#### [To do]
Please repeat the records below exactly, from the first line through the line containing "EXITUS GIFT CARDS", and nothing more.

************

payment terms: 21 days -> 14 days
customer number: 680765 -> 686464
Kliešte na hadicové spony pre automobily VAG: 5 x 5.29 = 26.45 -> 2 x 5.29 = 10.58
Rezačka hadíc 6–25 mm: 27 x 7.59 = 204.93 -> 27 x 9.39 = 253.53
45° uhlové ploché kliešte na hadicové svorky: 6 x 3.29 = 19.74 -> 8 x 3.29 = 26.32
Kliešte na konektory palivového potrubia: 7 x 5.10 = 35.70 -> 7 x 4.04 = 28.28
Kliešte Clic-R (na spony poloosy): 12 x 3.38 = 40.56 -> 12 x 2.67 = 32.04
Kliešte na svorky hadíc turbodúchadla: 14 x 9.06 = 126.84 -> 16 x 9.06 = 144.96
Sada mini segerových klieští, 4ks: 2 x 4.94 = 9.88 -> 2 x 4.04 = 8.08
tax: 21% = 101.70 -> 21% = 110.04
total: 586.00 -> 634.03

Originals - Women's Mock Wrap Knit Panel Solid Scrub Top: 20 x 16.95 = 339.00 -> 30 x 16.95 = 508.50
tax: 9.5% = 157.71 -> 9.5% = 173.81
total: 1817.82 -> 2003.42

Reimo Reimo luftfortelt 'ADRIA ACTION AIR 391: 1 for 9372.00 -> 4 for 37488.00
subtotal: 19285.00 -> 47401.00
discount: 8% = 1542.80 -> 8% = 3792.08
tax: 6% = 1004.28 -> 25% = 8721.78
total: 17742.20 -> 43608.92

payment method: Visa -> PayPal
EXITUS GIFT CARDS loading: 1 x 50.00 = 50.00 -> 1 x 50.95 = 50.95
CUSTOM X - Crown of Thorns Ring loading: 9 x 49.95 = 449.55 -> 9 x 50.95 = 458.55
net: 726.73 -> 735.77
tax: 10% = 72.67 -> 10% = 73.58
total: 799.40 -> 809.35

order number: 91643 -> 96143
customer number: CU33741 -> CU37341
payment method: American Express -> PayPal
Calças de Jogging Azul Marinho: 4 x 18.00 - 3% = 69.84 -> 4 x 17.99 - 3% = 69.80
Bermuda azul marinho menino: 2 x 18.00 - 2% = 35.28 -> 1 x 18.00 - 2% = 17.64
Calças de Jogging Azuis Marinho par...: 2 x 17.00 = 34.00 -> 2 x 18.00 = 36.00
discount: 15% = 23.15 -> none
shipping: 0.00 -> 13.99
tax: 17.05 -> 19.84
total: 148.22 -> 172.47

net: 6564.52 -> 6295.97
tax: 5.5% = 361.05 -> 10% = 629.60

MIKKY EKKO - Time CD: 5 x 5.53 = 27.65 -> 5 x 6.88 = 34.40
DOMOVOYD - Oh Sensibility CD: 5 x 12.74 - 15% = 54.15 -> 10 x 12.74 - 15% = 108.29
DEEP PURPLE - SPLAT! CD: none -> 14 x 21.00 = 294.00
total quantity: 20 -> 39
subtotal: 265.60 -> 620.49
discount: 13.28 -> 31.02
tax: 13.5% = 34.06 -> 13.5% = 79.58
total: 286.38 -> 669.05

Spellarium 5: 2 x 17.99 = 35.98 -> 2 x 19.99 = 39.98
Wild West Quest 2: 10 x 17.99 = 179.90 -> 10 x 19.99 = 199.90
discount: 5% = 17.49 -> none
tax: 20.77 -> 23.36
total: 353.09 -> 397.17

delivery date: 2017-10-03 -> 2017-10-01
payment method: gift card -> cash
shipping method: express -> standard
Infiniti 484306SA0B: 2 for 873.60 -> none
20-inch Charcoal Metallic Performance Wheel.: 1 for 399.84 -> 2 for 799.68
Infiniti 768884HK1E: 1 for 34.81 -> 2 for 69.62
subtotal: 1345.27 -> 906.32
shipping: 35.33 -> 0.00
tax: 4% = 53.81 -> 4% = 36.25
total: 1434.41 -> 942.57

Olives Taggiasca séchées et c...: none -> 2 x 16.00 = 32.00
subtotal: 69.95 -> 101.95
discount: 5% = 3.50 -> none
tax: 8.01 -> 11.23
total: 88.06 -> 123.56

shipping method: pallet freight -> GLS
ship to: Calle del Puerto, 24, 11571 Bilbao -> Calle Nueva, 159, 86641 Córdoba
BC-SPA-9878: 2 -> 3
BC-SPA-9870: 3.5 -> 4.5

************

#### [Answer area]
payment terms: 21 days -> 14 days
customer number: 680765 -> 686464
Kliešte na hadicové spony pre automobily VAG: 5 x 5.29 = 26.45 -> 2 x 5.29 = 10.58
Rezačka hadíc 6–25 mm: 27 x 7.59 = 204.93 -> 27 x 9.39 = 253.53
45° uhlové ploché kliešte na hadicové svorky: 6 x 3.29 = 19.74 -> 8 x 3.29 = 26.32
Kliešte na konektory palivového potrubia: 7 x 5.10 = 35.70 -> 7 x 4.04 = 28.28
Kliešte Clic-R (na spony poloosy): 12 x 3.38 = 40.56 -> 12 x 2.67 = 32.04
Kliešte na svorky hadíc turbodúchadla: 14 x 9.06 = 126.84 -> 16 x 9.06 = 144.96
Sada mini segerových klieští, 4ks: 2 x 4.94 = 9.88 -> 2 x 4.04 = 8.08
tax: 21% = 101.70 -> 21% = 110.04
total: 586.00 -> 634.03

Originals - Women's Mock Wrap Knit Panel Solid Scrub Top: 20 x 16.95 = 339.00 -> 30 x 16.95 = 508.50
tax: 9.5% = 157.71 -> 9.5% = 173.81
total: 1817.82 -> 2003.42

Reimo Reimo luftfortelt 'ADRIA ACTION AIR 391: 1 for 9372.00 -> 4 for 37488.00
subtotal: 19285.00 -> 47401.00
discount: 8% = 1542.80 -> 8% = 3792.08
tax: 6% = 1004.28 -> 25% = 8721.78
total: 17742.20 -> 43608.92

payment method: Visa -> PayPal
EXITUS GIFT CARDS loading: 1 x 50.00 = 50.00 -> 1 x 50.95 = 50.95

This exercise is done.